Exercise requirements -
From the line with "#4d7c0f -> #b91c1c;" to the line with "background: #404040 ->", retype each line exactly as it stands in the records below, but skip the pictures.

Provided material -
..............................

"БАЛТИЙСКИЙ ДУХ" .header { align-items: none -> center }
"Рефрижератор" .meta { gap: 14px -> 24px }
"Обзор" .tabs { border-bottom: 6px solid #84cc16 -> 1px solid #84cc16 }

..............................

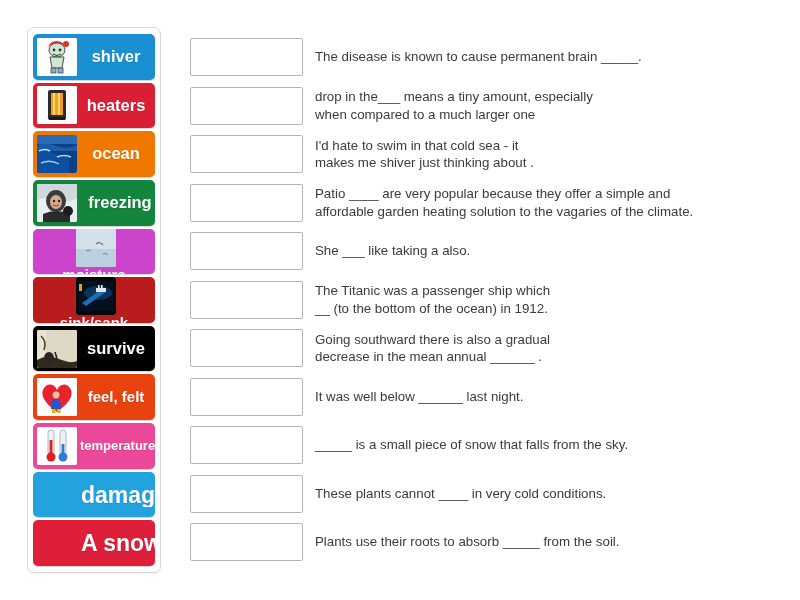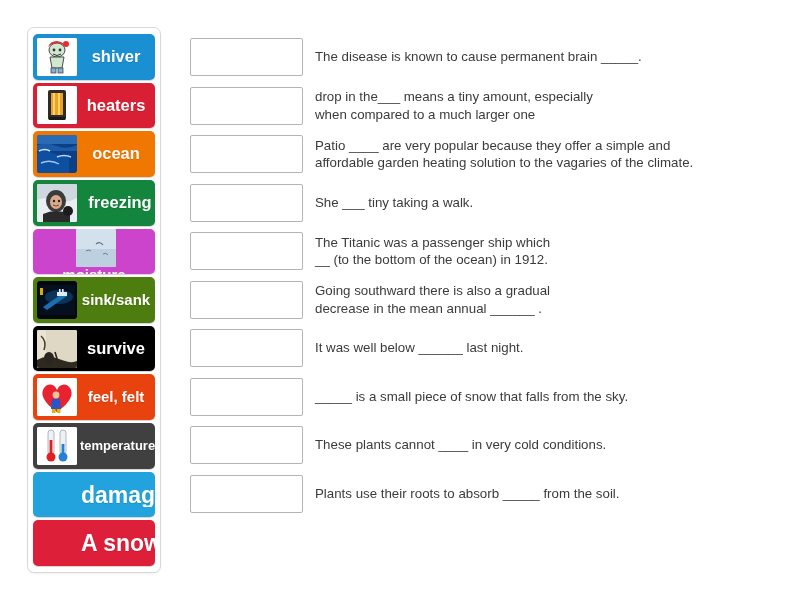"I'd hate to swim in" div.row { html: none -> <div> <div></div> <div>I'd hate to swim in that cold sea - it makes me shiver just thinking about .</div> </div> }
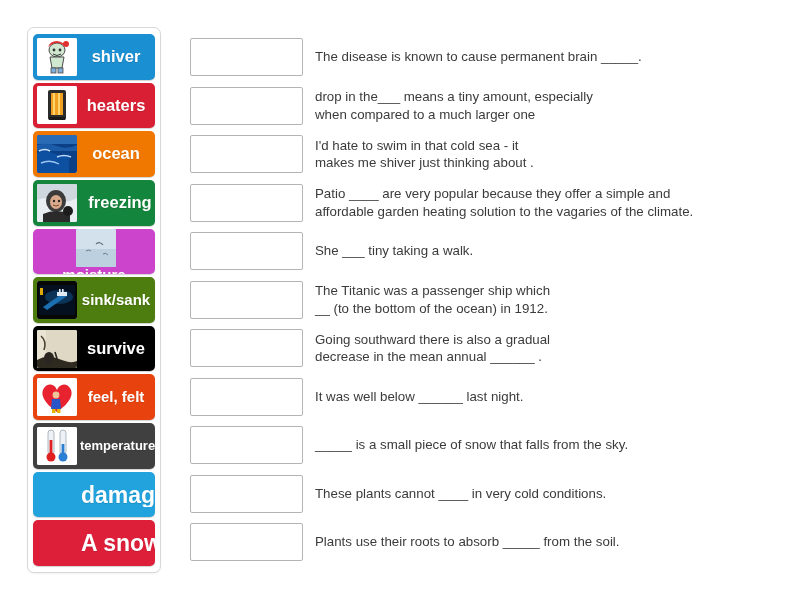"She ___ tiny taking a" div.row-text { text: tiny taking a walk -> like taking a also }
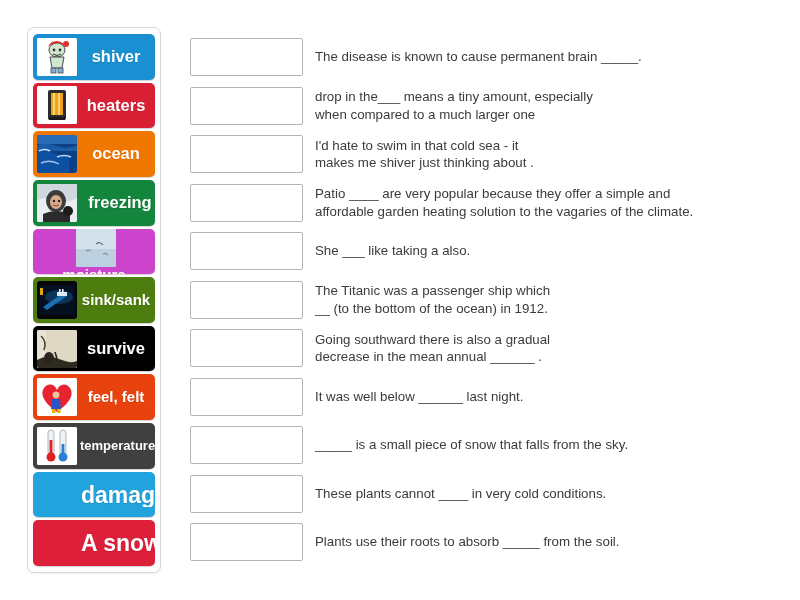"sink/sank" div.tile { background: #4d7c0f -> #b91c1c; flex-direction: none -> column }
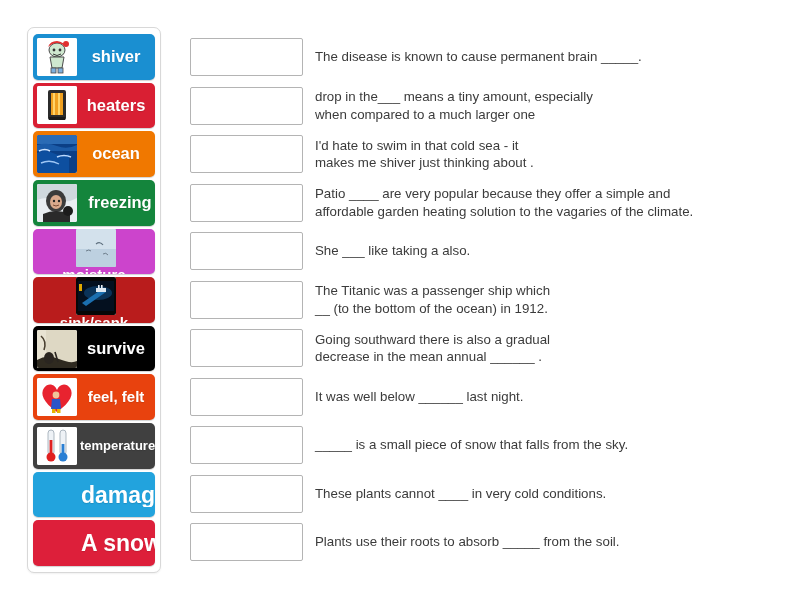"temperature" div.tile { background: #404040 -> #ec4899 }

..............................

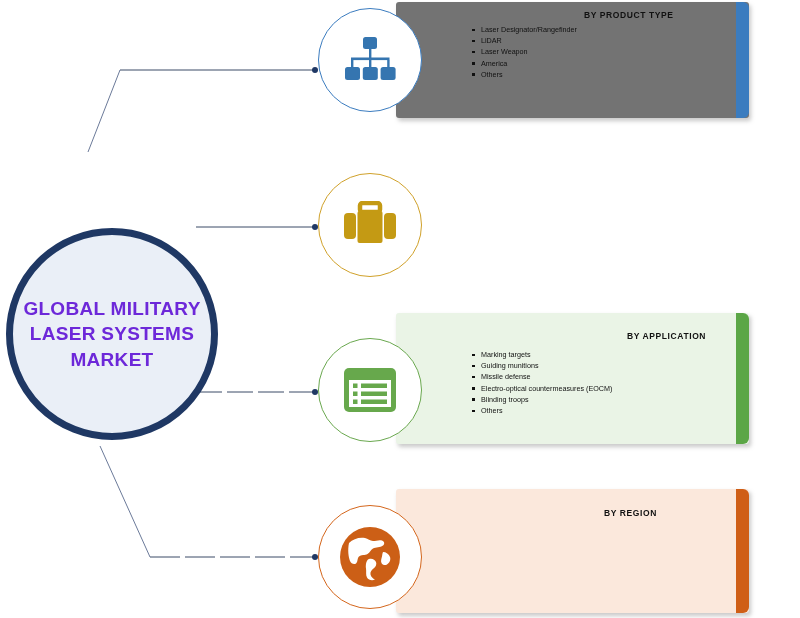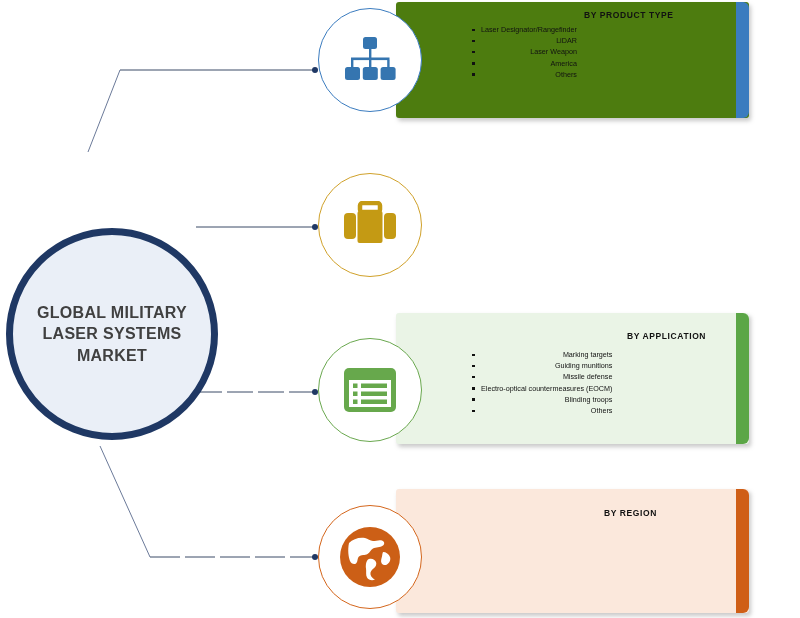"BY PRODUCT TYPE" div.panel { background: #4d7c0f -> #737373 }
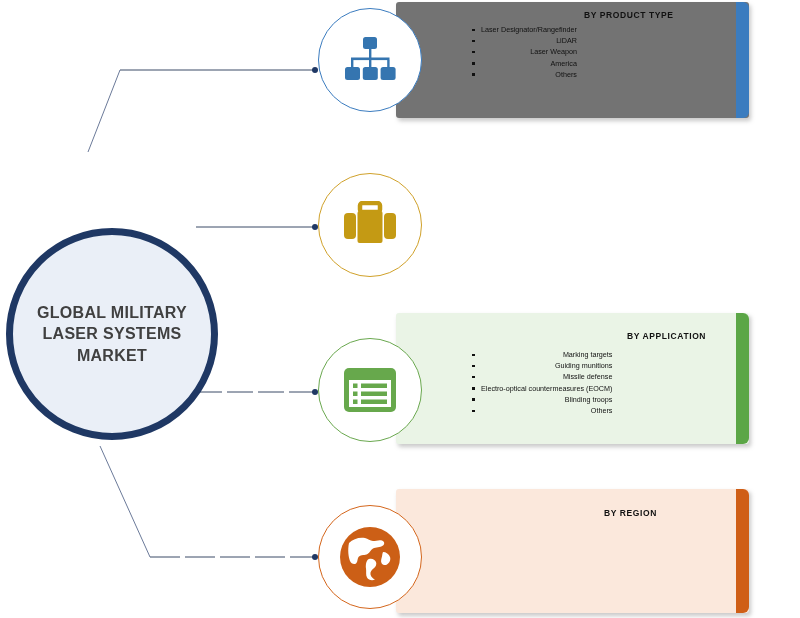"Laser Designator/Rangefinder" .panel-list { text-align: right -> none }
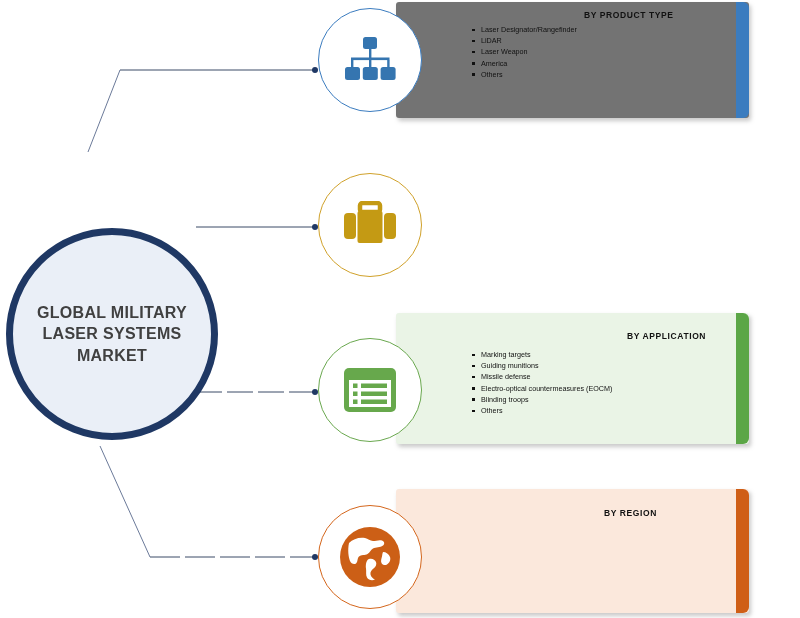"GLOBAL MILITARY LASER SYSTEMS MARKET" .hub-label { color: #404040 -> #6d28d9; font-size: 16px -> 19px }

..............................

Answer area -
"sink/sank" div.tile { background: #4d7c0f -> #b91c1c; flex-direction: none -> column }
"temperature" div.tile { background: #404040 -> #ec4899 }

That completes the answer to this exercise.